## Exercise objective
Exactly the lines from the one containing "tax: 23% = 504.08 -> 23% = 504.72" through the end of the listing must make up the answer, with no pictures included.

## Given records

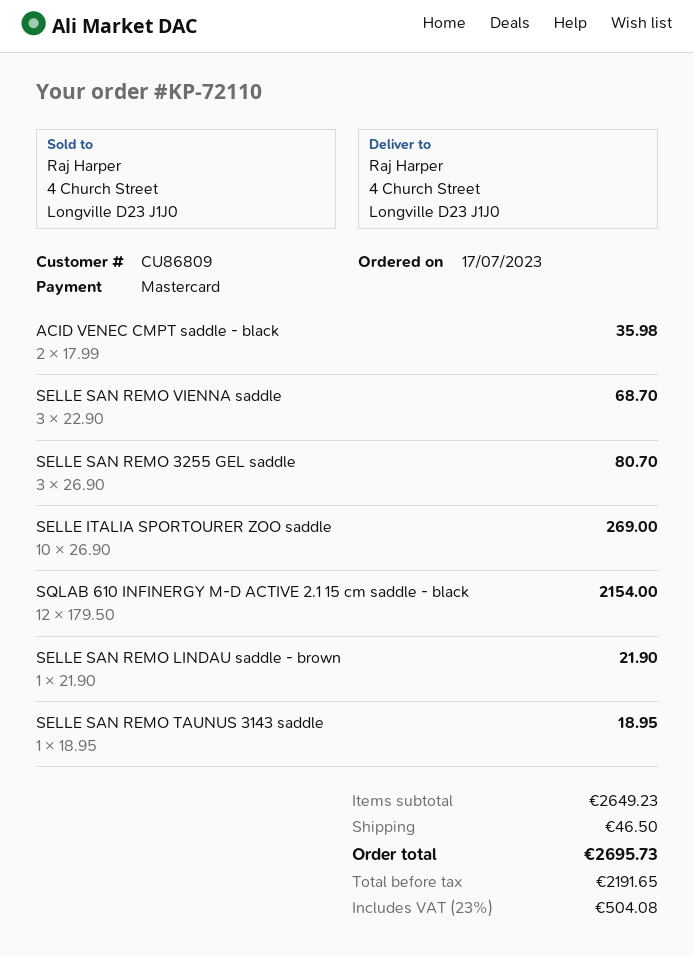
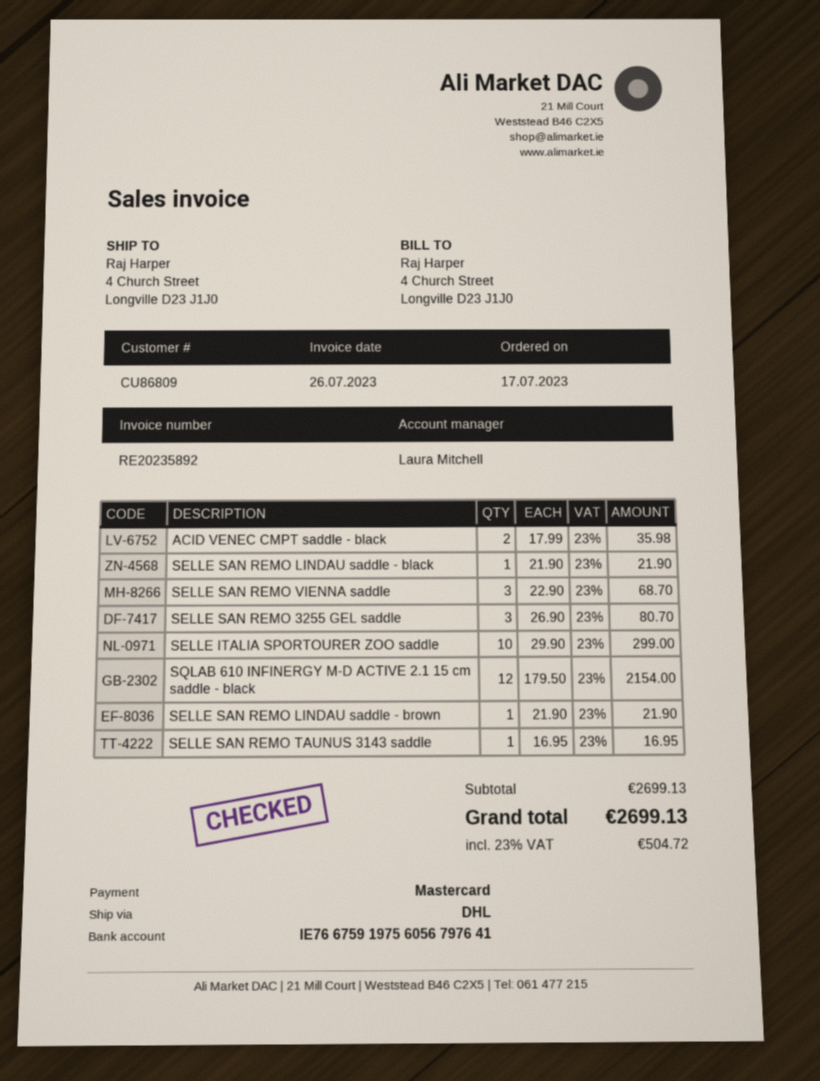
SELLE ITALIA SPORTOURER ZOO saddle: 10 x 26.90 = 269.00 -> 10 x 29.90 = 299.00
SELLE SAN REMO TAUNUS 3143 saddle: 1 x 18.95 = 18.95 -> 1 x 16.95 = 16.95
SELLE SAN REMO LINDAU saddle - black: none -> 1 x 21.90 = 21.90
subtotal: 2649.23 -> 2699.13
shipping: 46.50 -> none
tax: 23% = 504.08 -> 23% = 504.72
total: 2695.73 -> 2699.13

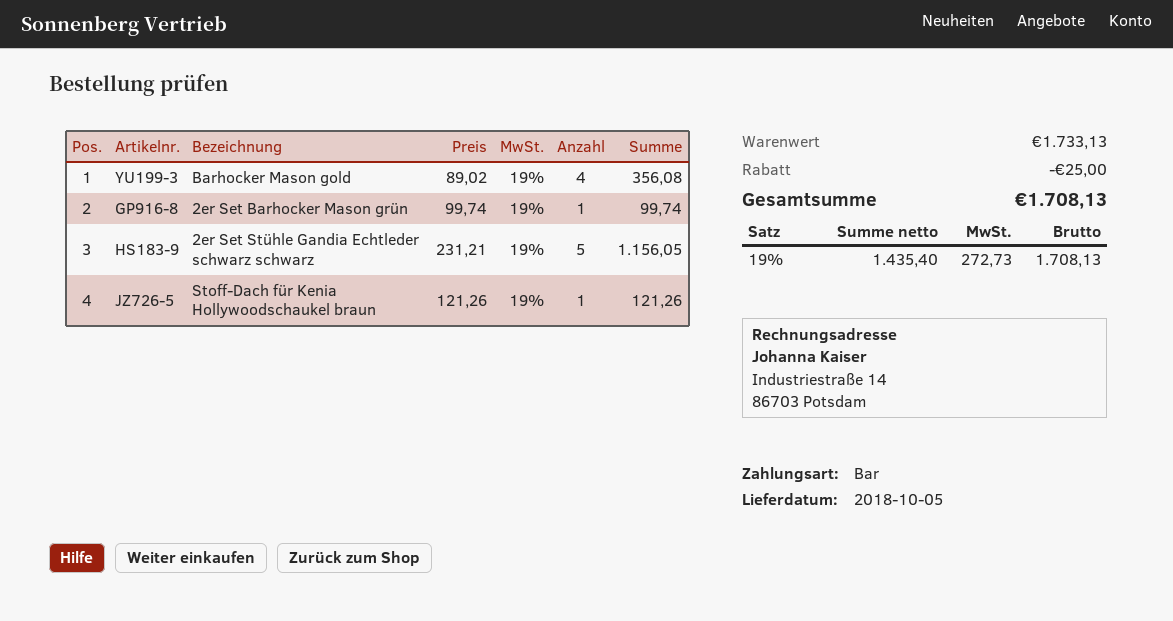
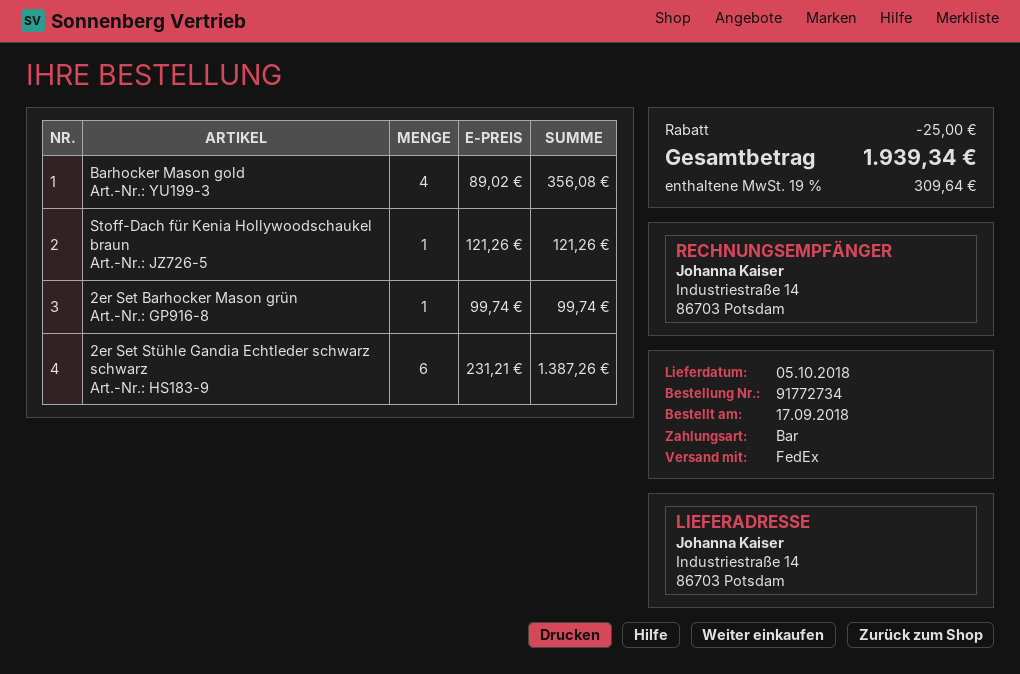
2er Set Stühle Gandia Echtleder schwarz schwarz: 5 x 231.21 = 1156.05 -> 6 x 231.21 = 1387.26
tax: 19% = 272.73 -> 19% = 309.64
total: 1708.13 -> 1939.34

## Solved problem
tax: 23% = 504.08 -> 23% = 504.72
total: 2695.73 -> 2699.13

2er Set Stühle Gandia Echtleder schwarz schwarz: 5 x 231.21 = 1156.05 -> 6 x 231.21 = 1387.26
tax: 19% = 272.73 -> 19% = 309.64
total: 1708.13 -> 1939.34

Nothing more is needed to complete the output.